Review your scenario's execution history weekly. Make's history panel shows the bundle count per module per run. If you see the bundle count drop to zero at the same module consistently, that module's configuration needs adjustment. Regular audits catch these patterns before they cause a production failure.
Test your scenarios with both a "data present" case and a "no data" case before activating them. Make's "Run Once" lets you trigger a manual run. Test it right after clearing your test sheet (to simulate an empty data run) and confirm the scenario exits cleanly without errors.
When the fix doesn't work
If you've added filters and the error persists, check whether the module throwing the error is a built-in Make module or a third-party app module. Third-party modules sometimes have their own bundle validation logic that doesn't respect Make's native filter settings. In this case, contact the module developer or switch to Make's HTTP module to call the same API directly, which gives you full control over how empty responses are handled.

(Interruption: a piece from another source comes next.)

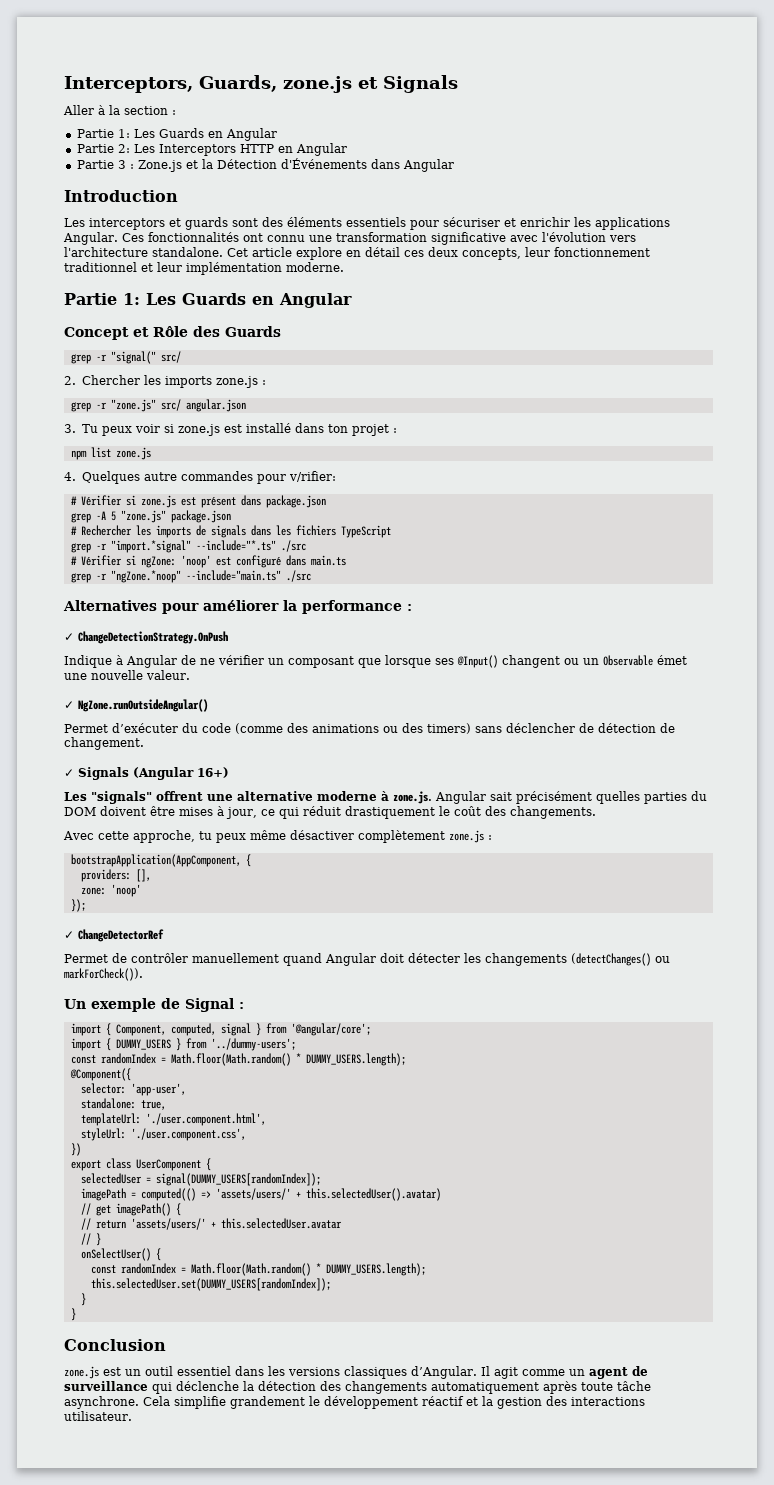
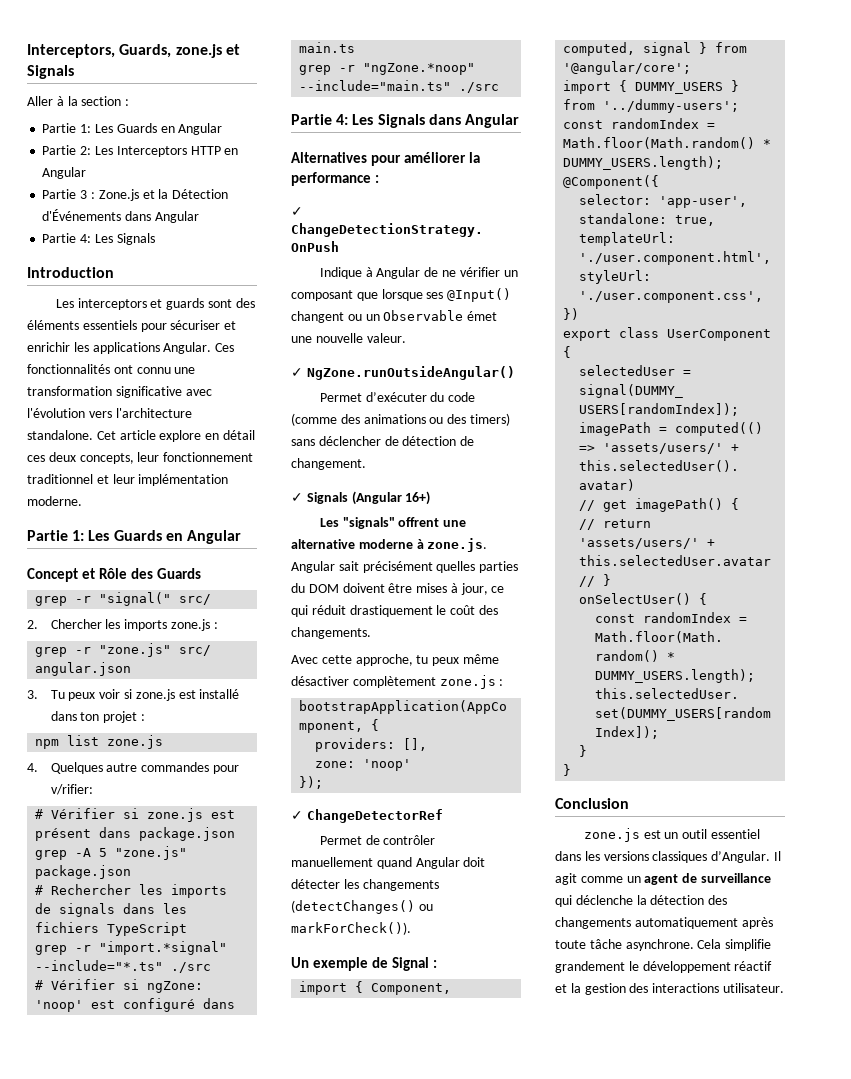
  Partie 3 : Zone.js et la Détection d'Événements dans Angular
+ Partie 4: Les Signals
+ Partie 4: Les Signals dans Angular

If you're on Make's Free or Core plan, some advanced error handling features are only available on higher tiers. Check the Make pricing page to confirm whether "Incomplete Executions" handling is available on your plan. Upgrading to the Pro plan enables the full error routing and logging capabilities that make managing empty bundles much easier.
For persistent issues that don't fit these patterns, post in the Make Community forum at community.make.com. Include your scenario structure (a screenshot with module names visible), the exact error message text, and the module where the bundle count drops. The community is active and usually responds within hours.